■ WHAT IS BEING ASKED ■
Could you retype exactly the lines below between the one holding "- ARM-X https://github.com/therealsaumil/armx#downloads" and the one holding "for Construction Safety", inclusive, leaving out any pictures?

··· RECORD EXCERPTS ···

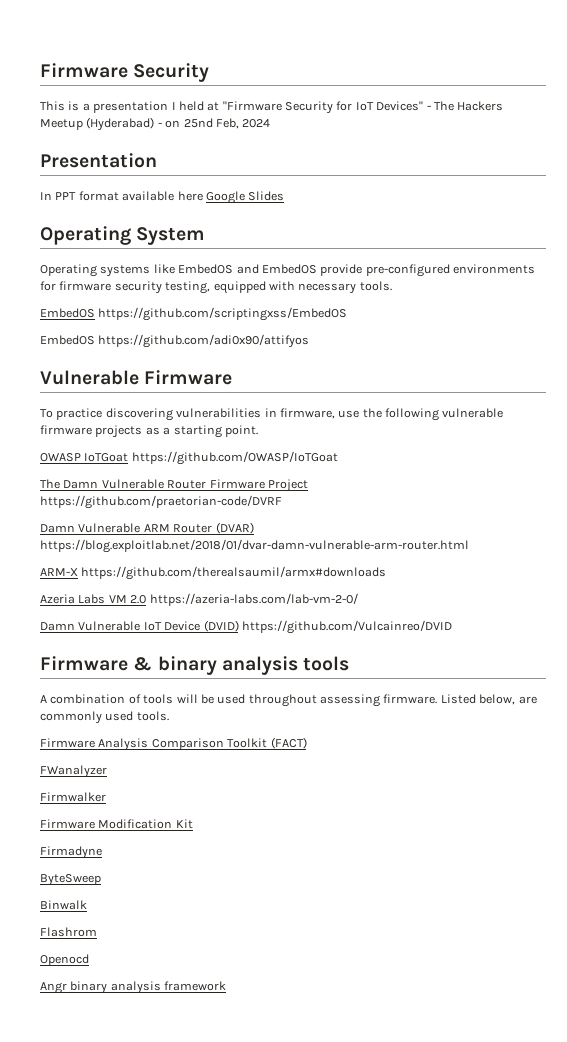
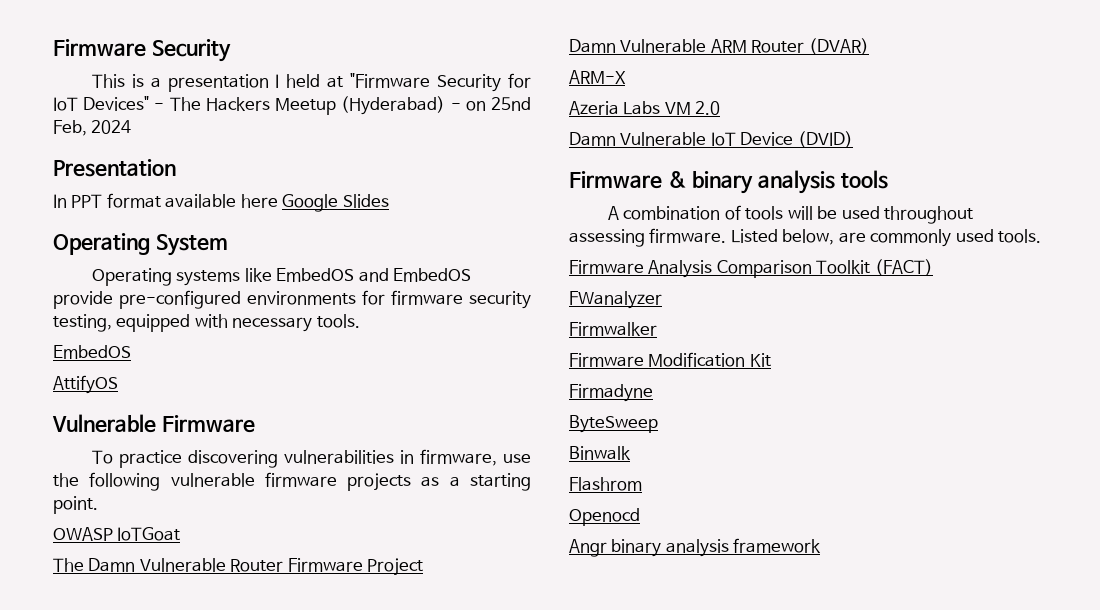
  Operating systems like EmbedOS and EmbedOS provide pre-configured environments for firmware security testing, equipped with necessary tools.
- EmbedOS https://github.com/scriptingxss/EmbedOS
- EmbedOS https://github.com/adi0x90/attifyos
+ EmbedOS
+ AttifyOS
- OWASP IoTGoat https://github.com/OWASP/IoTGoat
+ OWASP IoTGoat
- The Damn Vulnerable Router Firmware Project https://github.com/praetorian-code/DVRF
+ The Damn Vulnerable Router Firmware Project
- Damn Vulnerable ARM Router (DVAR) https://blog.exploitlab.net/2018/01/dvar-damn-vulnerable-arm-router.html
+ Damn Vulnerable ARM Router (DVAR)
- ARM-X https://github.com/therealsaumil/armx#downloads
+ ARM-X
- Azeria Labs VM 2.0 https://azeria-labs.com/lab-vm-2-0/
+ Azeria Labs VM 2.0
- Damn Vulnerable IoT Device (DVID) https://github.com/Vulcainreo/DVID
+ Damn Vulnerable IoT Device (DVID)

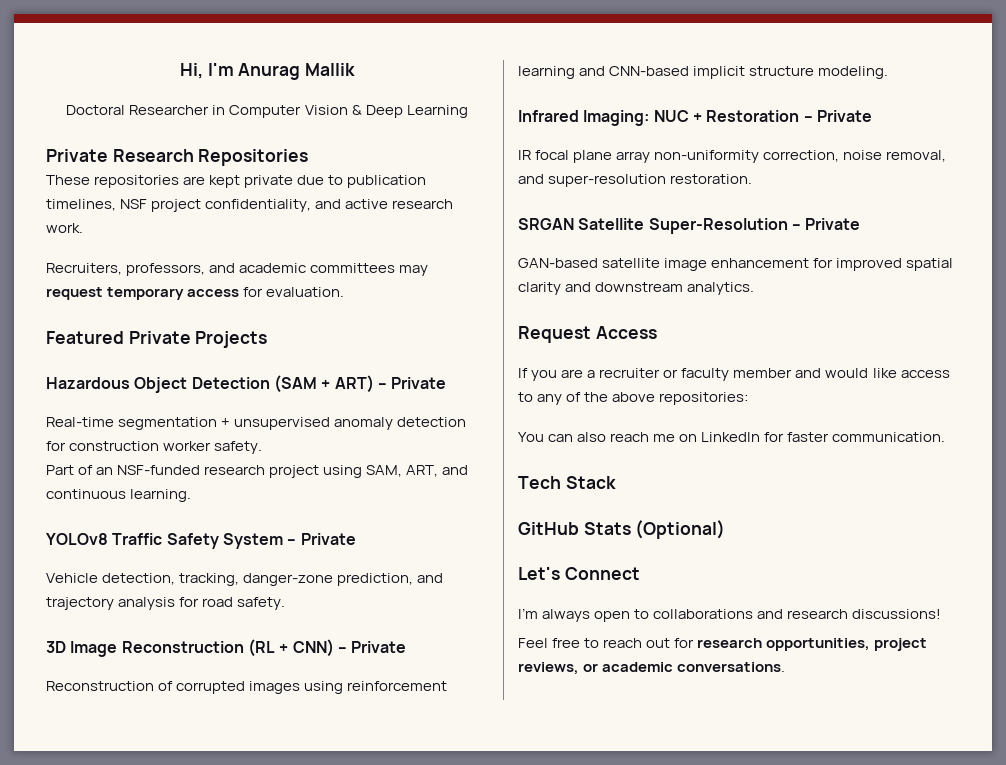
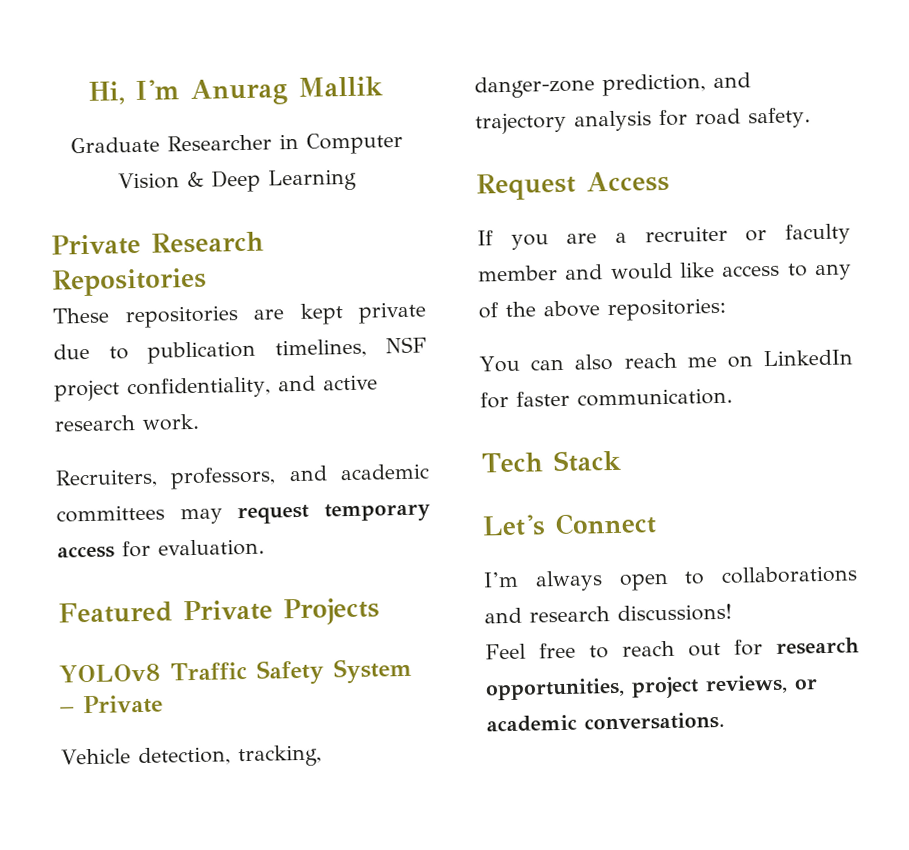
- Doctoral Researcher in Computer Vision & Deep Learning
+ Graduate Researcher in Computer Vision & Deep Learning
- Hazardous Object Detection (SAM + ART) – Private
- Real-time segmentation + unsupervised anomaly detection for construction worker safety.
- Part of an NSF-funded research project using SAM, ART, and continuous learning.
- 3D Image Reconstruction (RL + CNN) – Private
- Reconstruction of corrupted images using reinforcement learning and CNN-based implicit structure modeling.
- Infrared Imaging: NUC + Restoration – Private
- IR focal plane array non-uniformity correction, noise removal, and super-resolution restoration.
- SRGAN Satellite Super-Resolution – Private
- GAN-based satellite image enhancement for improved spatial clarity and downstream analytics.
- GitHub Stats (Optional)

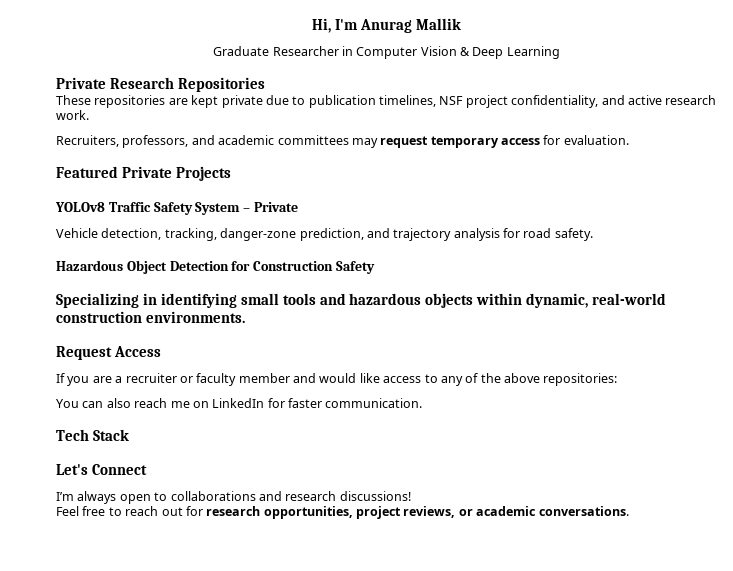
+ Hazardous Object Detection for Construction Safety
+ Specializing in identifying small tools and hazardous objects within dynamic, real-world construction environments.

···

■ RESULT OF THE TASK ■
- ARM-X https://github.com/therealsaumil/armx#downloads
+ ARM-X
- Azeria Labs VM 2.0 https://azeria-labs.com/lab-vm-2-0/
+ Azeria Labs VM 2.0
- Damn Vulnerable IoT Device (DVID) https://github.com/Vulcainreo/DVID
+ Damn Vulnerable IoT Device (DVID)

- Doctoral Researcher in Computer Vision & Deep Learning
+ Graduate Researcher in Computer Vision & Deep Learning
- Hazardous Object Detection (SAM + ART) – Private
- Real-time segmentation + unsupervised anomaly detection for construction worker safety.
- Part of an NSF-funded research project using SAM, ART, and continuous learning.
- 3D Image Reconstruction (RL + CNN) – Private
- Reconstruction of corrupted images using reinforcement learning and CNN-based implicit structure modeling.
- Infrared Imaging: NUC + Restoration – Private
- IR focal plane array non-uniformity correction, noise removal, and super-resolution restoration.
- SRGAN Satellite Super-Resolution – Private
- GAN-based satellite image enhancement for improved spatial clarity and downstream analytics.
- GitHub Stats (Optional)

+ Hazardous Object Detection for Construction Safety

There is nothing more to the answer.